_EXERCISE DESCRIPTION_. Pictures must not appear in the copy. Restate exactly the lines below from the one with "html: <p>Quanti anni" through the one with "center -> left", inclusive.
[[ GIVEN INFORMATION open ]]
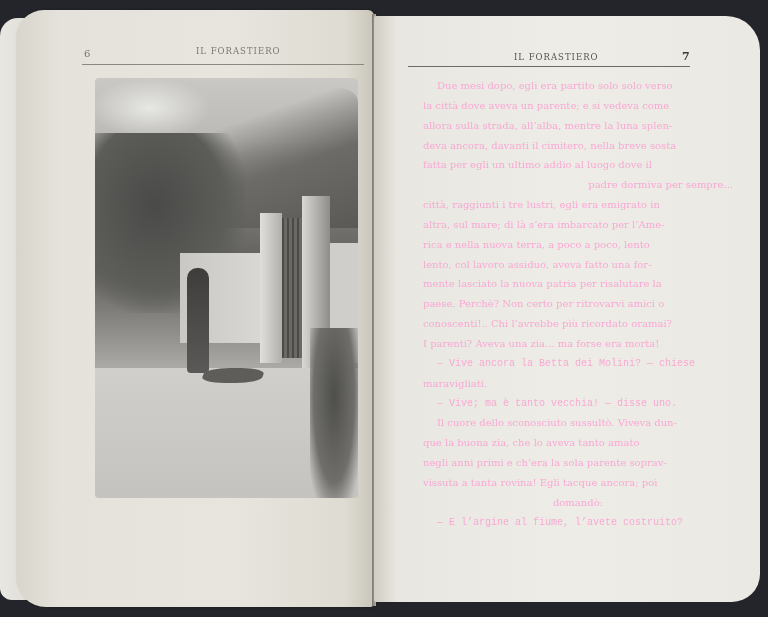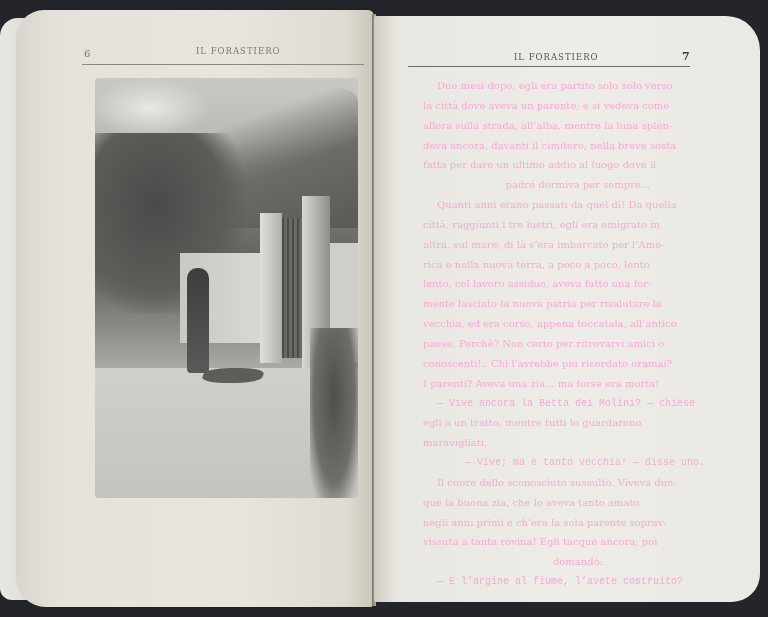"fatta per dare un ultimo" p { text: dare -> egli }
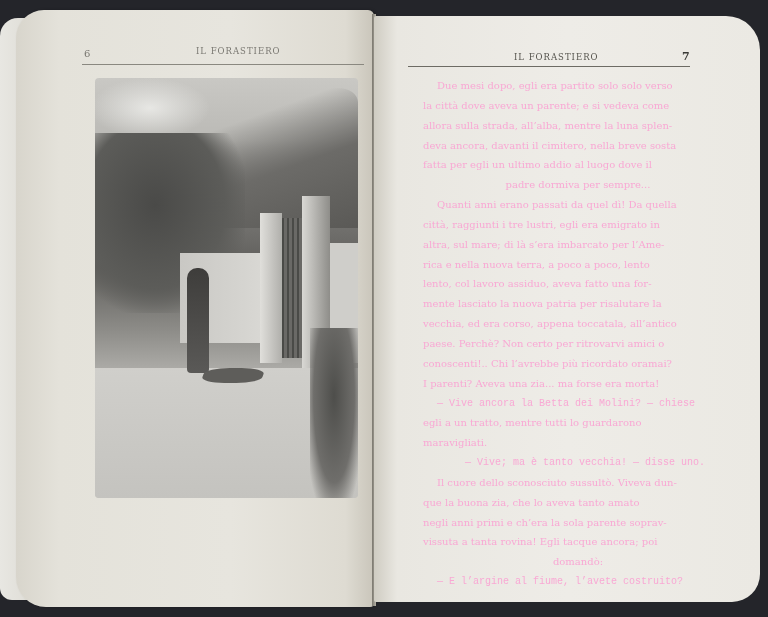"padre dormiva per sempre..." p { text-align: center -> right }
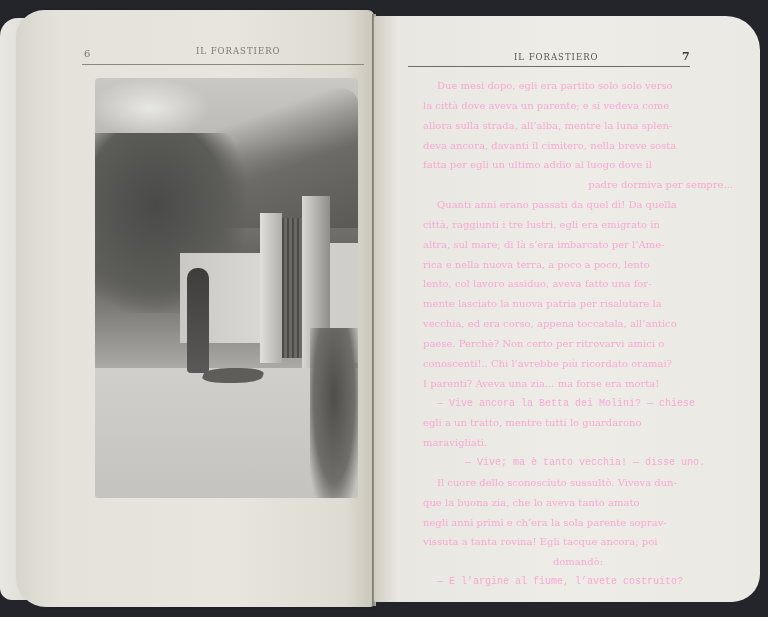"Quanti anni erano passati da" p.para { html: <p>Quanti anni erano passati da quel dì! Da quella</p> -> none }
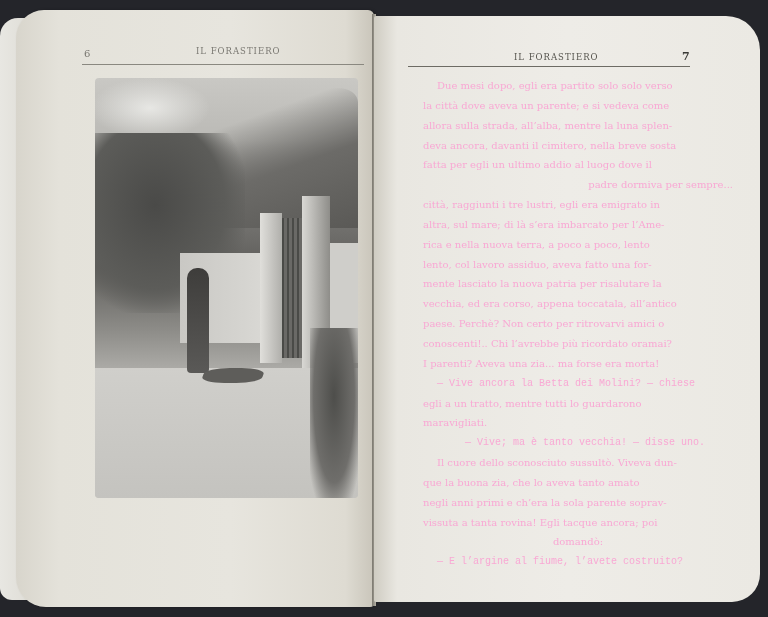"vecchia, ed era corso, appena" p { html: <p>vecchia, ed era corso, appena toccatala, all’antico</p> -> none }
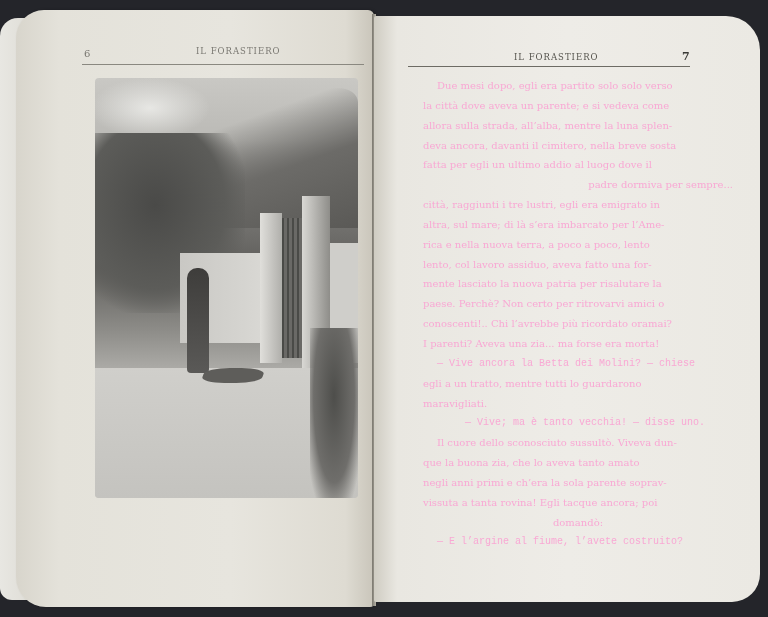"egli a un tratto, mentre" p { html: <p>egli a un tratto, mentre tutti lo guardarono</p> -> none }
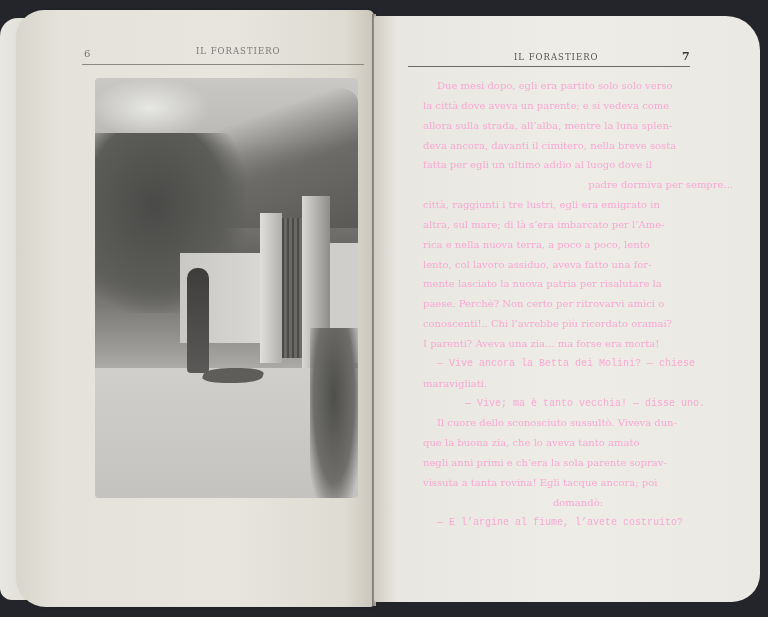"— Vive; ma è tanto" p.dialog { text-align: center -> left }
[[ GIVEN INFORMATION closed ]]
[[ GIVEN INFORMATION open ]]
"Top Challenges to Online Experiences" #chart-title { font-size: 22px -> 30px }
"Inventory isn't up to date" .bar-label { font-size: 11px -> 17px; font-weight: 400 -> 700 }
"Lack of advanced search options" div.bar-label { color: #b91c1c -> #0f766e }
[[ GIVEN INFORMATION closed ]]
_OUTPUT OF THE TASK_.
"Quanti anni erano passati da" p.para { html: <p>Quanti anni erano passati da quel dì! Da quella</p> -> none }
"vecchia, ed era corso, appena" p { html: <p>vecchia, ed era corso, appena toccatala, all’antico</p> -> none }
"egli a un tratto, mentre" p { html: <p>egli a un tratto, mentre tutti lo guardarono</p> -> none }
"— Vive; ma è tanto" p.dialog { text-align: center -> left }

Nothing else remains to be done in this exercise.